Information shown =

----

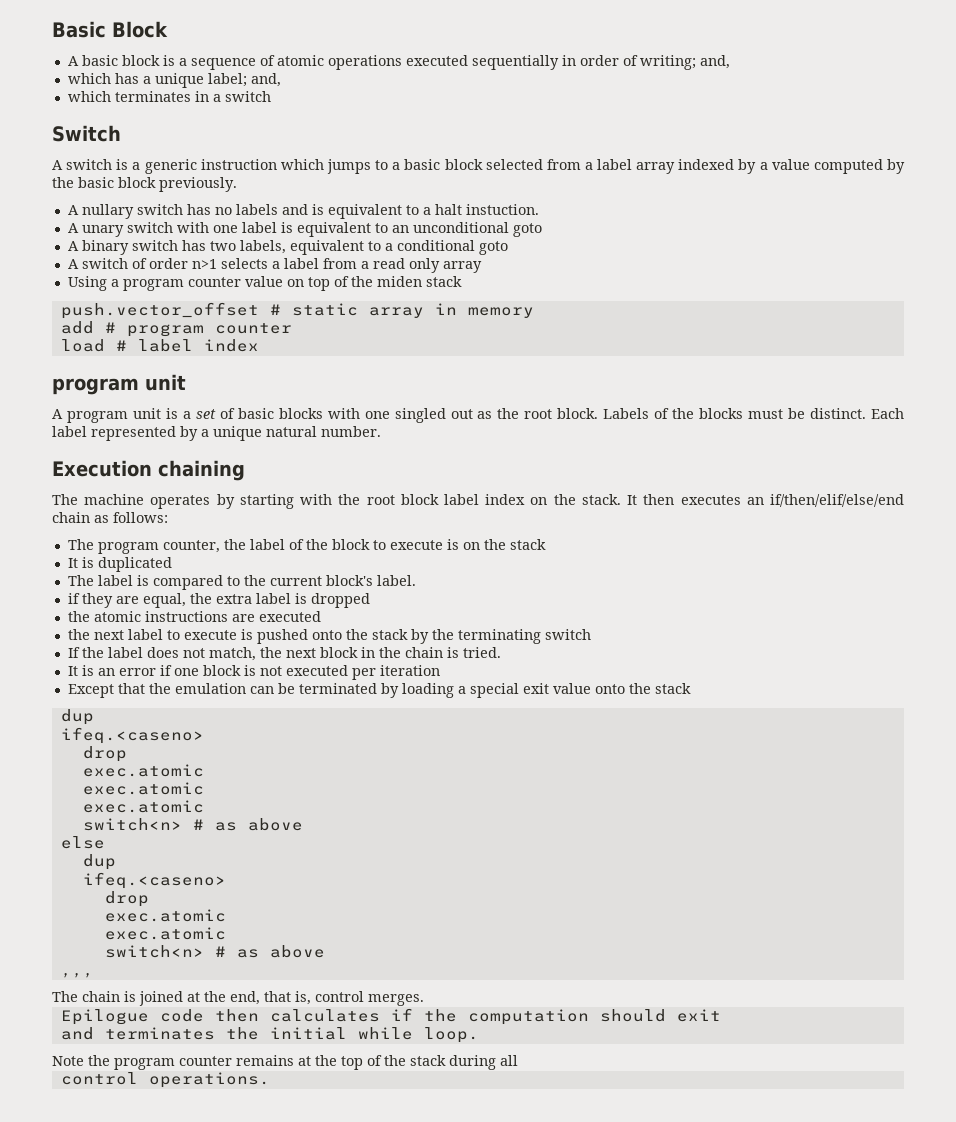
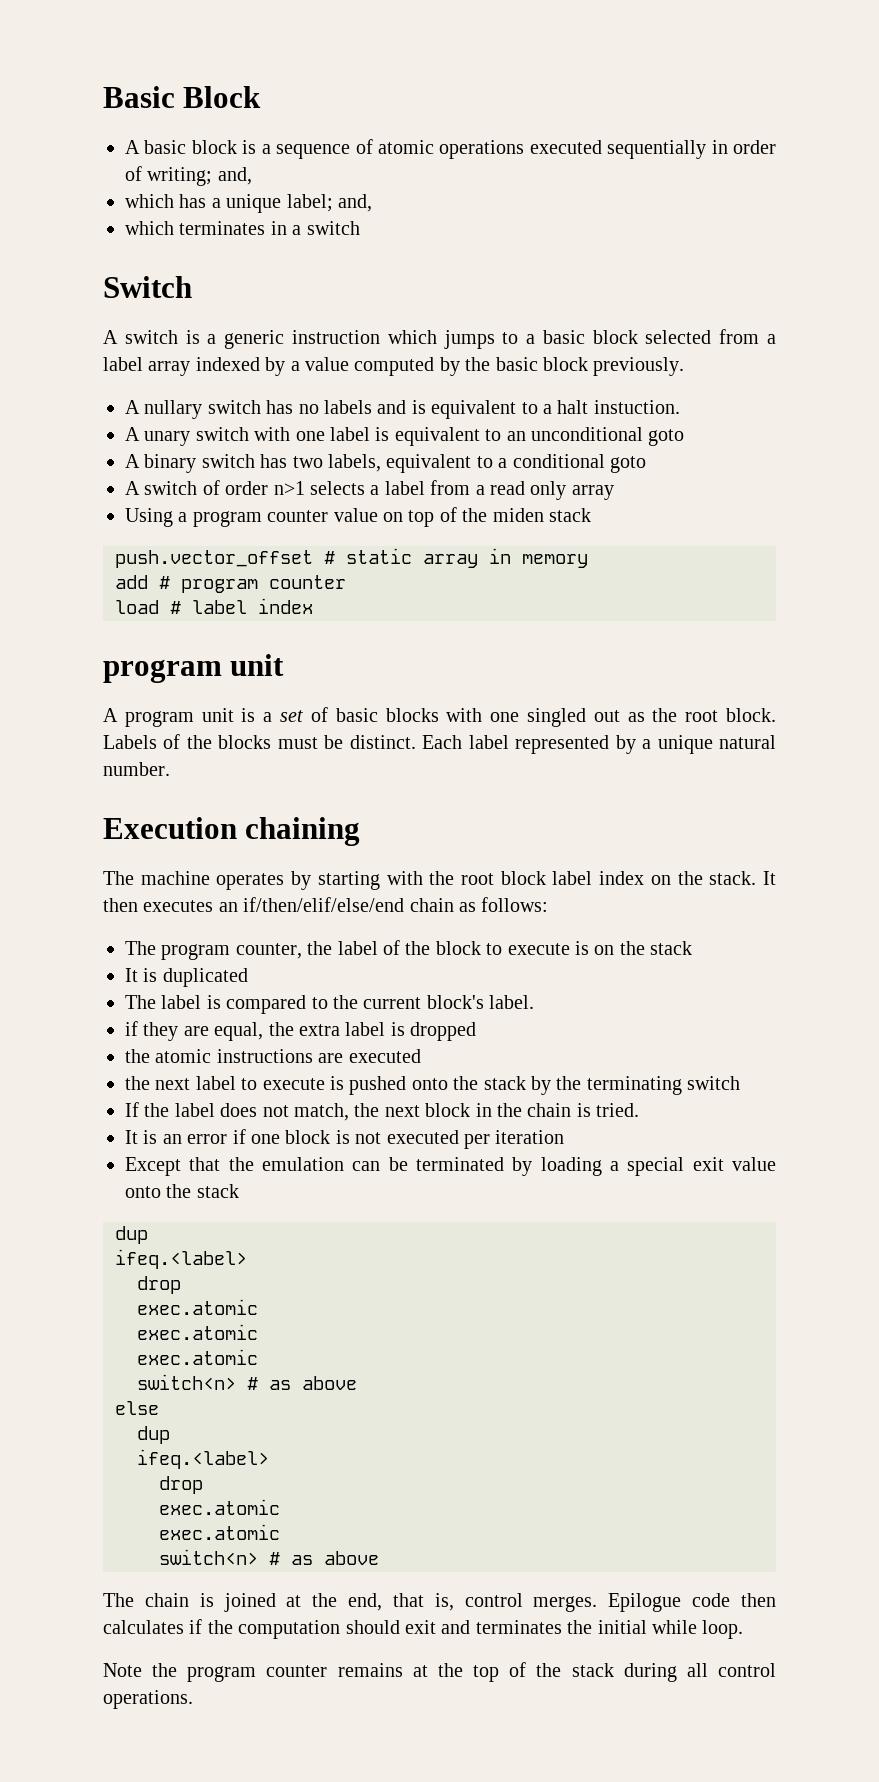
[60,727,204,744] ifeq.<caseno> -> [115,1249,247,1269] ifeq.<label>
[82,872,226,889] ifeq.<caseno> -> [137,1449,269,1469] ifeq.<label>
[60,972,94,978] // ,,, -> (379, 1558) none
(424, 1000) // -> (598, 1604) none
(721, 1015) // -> (436, 1627) none
(518, 1060) // -> (708, 1670) none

----

Your assignment =
Each entry above should be copied exactly. The pictures should not.

Result of the exercise =
[60,727,204,744] ifeq.<caseno> -> [115,1249,247,1269] ifeq.<label>
[82,872,226,889] ifeq.<caseno> -> [137,1449,269,1469] ifeq.<label>
[60,972,94,978] // ,,, -> (379, 1558) none
(424, 1000) // -> (598, 1604) none
(721, 1015) // -> (436, 1627) none
(518, 1060) // -> (708, 1670) none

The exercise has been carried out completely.